Reunidos para honrar al artista, la prole Morente cantó por Enrique, un genio extraordinario que revolucionó la cultura
Con la carne del alma de gallina, tres años después de su muerte, abrazada en torno a la candela de los focos en directo, la prole Morente se reunió el pasado fin de semana para honrar la memoria de Enrique con un pique y mil medias verónicas con el 'quejío' flamenco como pulso y excusa. Sucedió en Madrid, en un Circo Price contagiado, anestesiado, envuelto en esa liturgia dorada e inconfundible y cálida que propiciaba la propia figura del cantaor granadino y que, a través de voces y taconeos como los de Pepe Habichuela, José Mercé, Tomatito, Miguel Poveda, Eva Yerbabuena, Dorantes, Pitingo, Diego Carrasco y Tomasito, Argentina, Arcángel, Carmen Linares y Farruquito, tan presente se les antojó a los miles de fieles que abrigaron la causa y acudieron al llamamiento, de manera física o a través del espíritu.
Entre todos ellos, Estrella, Soleá y José Enrique, los hijos del genio, quienes nada más salir al escenario desearon "a todos los niños" que tuvieran un padre "como el que hemos tenido nosotros", anhelo que, acaso sin saberlo, en cierta manera cristalizó hace ya tiempo y afectó a cientos de adultos pues el aura, la voz, el estilo, la figura, el ritual, el arte, la estrella de Enrique Morente guiaron (guían) la vida, al menos la concerniente a la del espíritu de la cultura, de un sinfín de seguidores que le admiramos los milagros en vida y le veneramos en la muerte.
Enrique Morente que estás en el Olimpo, recordado en un memorial atrevido y hermoso en el que no podían faltar los elementos que componen su inmenso universo, ese abanico de color y sensaciones que provoca la inteligente mezcla de García Lorca, Picasso, Juan Ramón Jiménez, Antonio Machado o Leonard Cohen, genios a los que amó e incluso hizo crecer (lo imposible como posible) a base de inventarlos de otro modo: a golpe de siguiriya, soleares, malagueñas; a base de duelos y quebrantos; a ritmo de flores y flamenco puro, por nuevo.
Porque Morente fue un revolucionario de la cultura popular, a la que tomó por montera en caminos de arenas movedizas, una titánica empresa en realidad la que se propuso (dar una vuelta al tradicional arte flamenco) que, de no haber sido afrontada por una figura de su infinita talla y verticalidad, hubiera quedado reducida a un mero ridículo y a un sonoro fiasco.
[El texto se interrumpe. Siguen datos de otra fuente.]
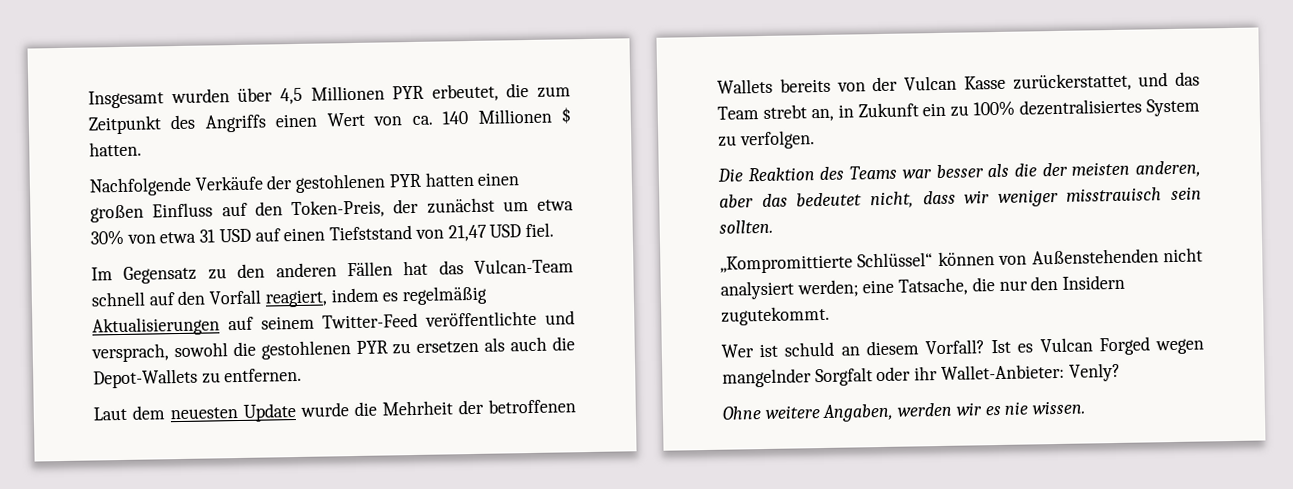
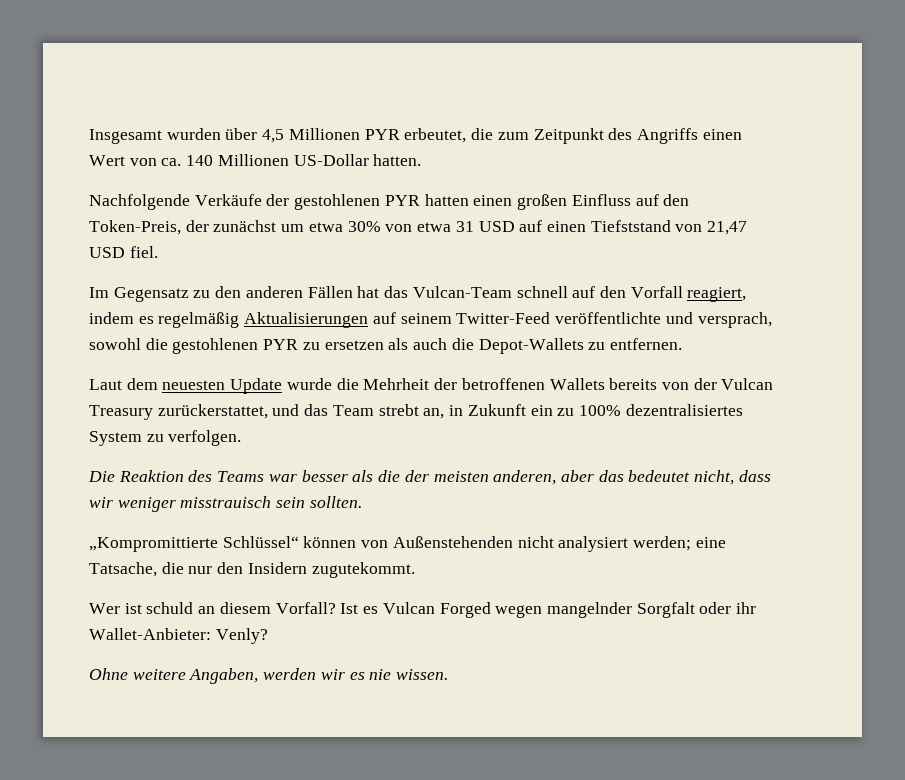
- Insgesamt wurden über 4,5 Millionen PYR erbeutet, die zum Zeitpunkt des Angriffs einen Wert von ca. 140 Millionen $ hatten.
+ Insgesamt wurden über 4,5 Millionen PYR erbeutet, die zum Zeitpunkt des Angriffs einen Wert von ca. 140 Millionen US-Dollar hatten.
- Laut dem neuesten Update wurde die Mehrheit der betroffenen Wallets bereits von der Vulcan Kasse zurückerstattet, und das Team strebt an, in Zukunft ein zu 100% dezentralisiertes System zu verfolgen.
+ Laut dem neuesten Update wurde die Mehrheit der betroffenen Wallets bereits von der Vulcan Treasury zurückerstattet, und das Team strebt an, in Zukunft ein zu 100% dezentralisiertes System zu verfolgen.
Es aquí, entre los logros que consiguió, entre las tierras que conquistó, entre los corazones que hizo llorar, el gran triunfo del 'granaíno', nada menos que construir un mundo intenso y riquísimo sobre un longevo y señorial firmamento sin que ni uno ni otro quedaran mermados, maltratados, eclipsados, sino todo lo contrario, haciendo crecer lo clásico así como la fusión para elevar a la cultura a nuevas y extraordinarias dimensiones jamás conocidas hasta entonces. Que se jodan pues los puristas de orejeras, los que tuvieron miedo a Triana y los que escupieron a Morente, "esa voz que se juega la vida", como le definió Sabina en un precioso soneto.
La valentía, el verbo divino, el bendito onirismo de Morente alcanzó su punto álgido en Omega, obra maestra de la cultura contemporánea que vio la luz en el 96 con todo el esplendor, un documento que, firmado con la colaboración del grupo granadino Lagartija Nick, constituye un inestimable legado para la historia de la música, de la literatura, del arte, y un monumento a eso que llaman musa y duende pero que bien podría directamente ser bautizado con el nombre de Enrique y llevar Morente como denominación de origen.